Malvern Museum Monthly - The Town's connections to the Battle of Somme

Malvern Editorial 21st Jun, 2016 Updated: 20th Oct, 2016   0

MALVERN Museum is paying its own tribute to those who lost their lives fighting for their country in the Battle of Somme.

Here is the venue’s latest Malvern Museum Monthly Column detailing the battle and the town’s connection with the battle.

ONE HUNDRED years ago, military plans were well advanced for bringing the war against Germany to a speedy end.

The last week of June saw a massive artillery bombardment of German trenches in the Somme area, north of Paris. Over 1.7 million shells were fired into German-held positions over an eight-day period, with the expectation that German forces would be killed or left desperate to surrender. British and French troops could then break through the German lines and begin to push the enemy back.




Among those in the British trenches waiting to go ‘over the top’ on July 1 were many men from Malvern, some serving with the Worcestershire Regiment.

After the whistles blew at 7.30am, Lt Frederick Wareham was one of thousands of officers and men who left his trench, only to be met by German troops who were very much alive and waiting to defend their positions.


Frederick Wareham lost his life that day, along with over 19,000 other British troops. Less than three weeks later his younger brother, Lt Laurence Wareham suffered the same fate. Both brothers had attended St Matthias School and had been training to be teachers, following their father who was head teacher of Leigh Sinton School.

Another casualty was Private Horace Boddington Gibbs. He was born in 1883 and like many men in the early 1900s, was drawn to making a new life in Canada. There he responded to the call to arms and joined a Canadian battalion, reaching France in June 1916. He was in charge of a machine gun team when he was killed three months later.
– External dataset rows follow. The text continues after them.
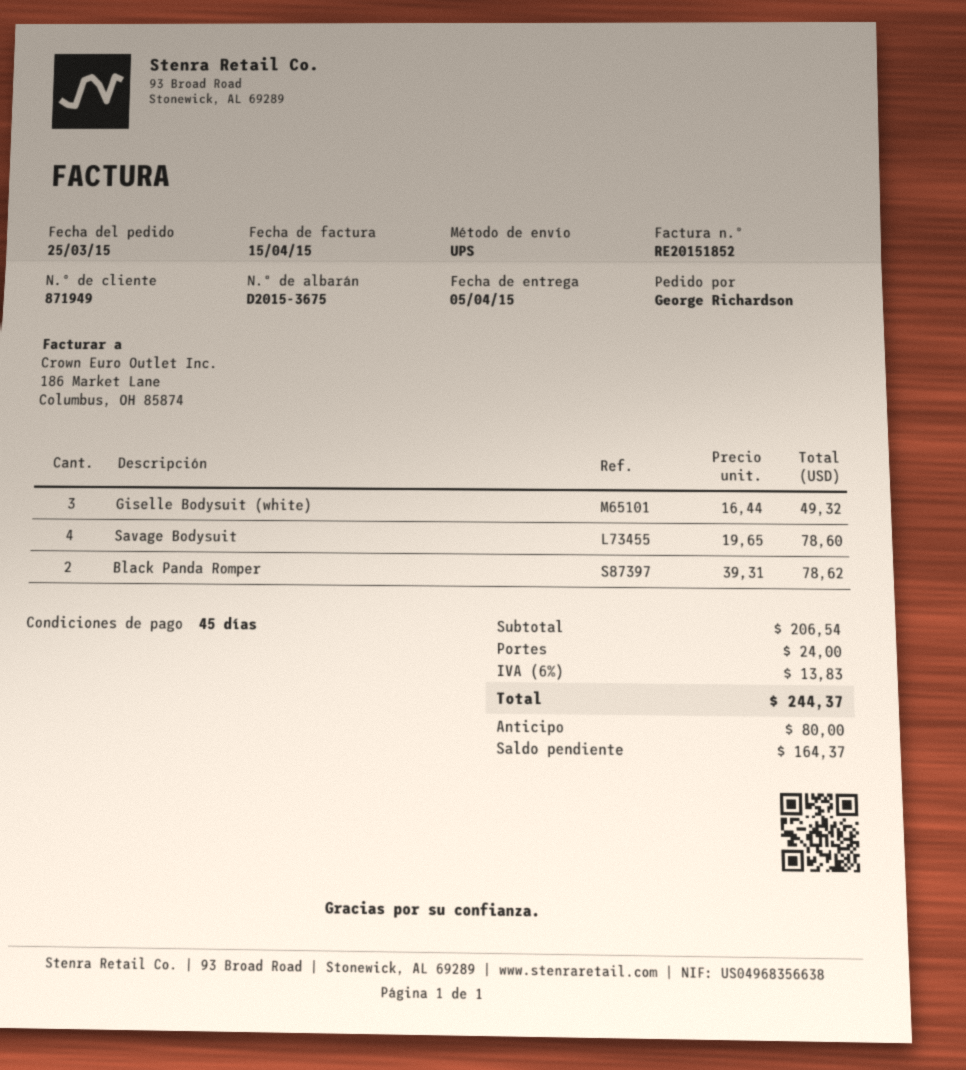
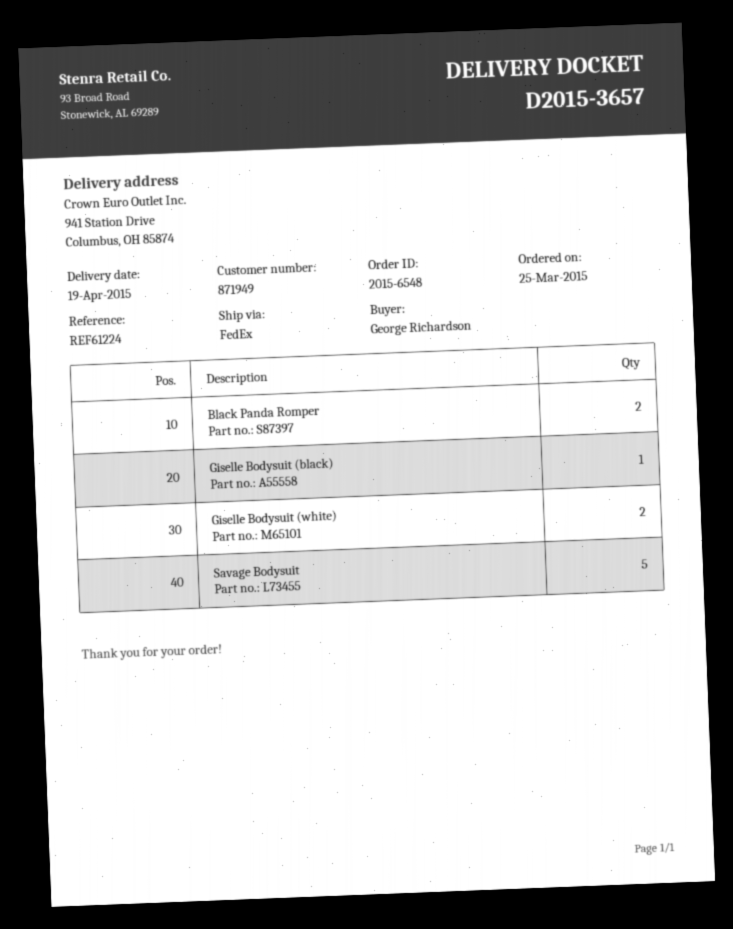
delivery note number: D2015-3675 -> D2015-3657
delivery date: 2015-04-05 -> 2015-04-19
shipping method: UPS -> FedEx
Giselle Bodysuit (white): 3 -> 2
Savage Bodysuit: 4 -> 5
Giselle Bodysuit (black): none -> 1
He sent numerous letters and poems to his family in Malvern, some of which appeared in the weekly Malvern News. Just six days before he died one of his letters was published in which he gave remarkable descriptions of life on the Somme: “I am alive and well and have just come out of a 48 hour terrific bombardment. It was indescribably terrible and wonderful, and we lost many a fine fellow. I would love to describe it all…of the pathetic and splendid heroism of our men; of the tense and wonderful excitement of it all; of the deadly work of the yapping machine guns; of the steady stream of wounded struggling past me in the trenches as I stood at my machine gun; of the screech of our grand artillery passing in waves of death over us.”

His machine gun team took a direct hit on 27th September 1916.

In fact 47 men from Malvern paid the ultimate sacrifice in the battle that lasted four and a half months and saw the first use of the military tank. Many of them are simply recorded on memorials in France, since their bodies were not recovered for burial.

This year, the museum has dedicated a small display to these men and Malvern Library is hosting an exhibition on the Somme. A Somme Vigil has been organised by Malvern Town Council at the War Memorial in the grounds of the Library on Friday July 1st. It will begin at 7am and anyone is welcome to attend this poignant act of remembrance.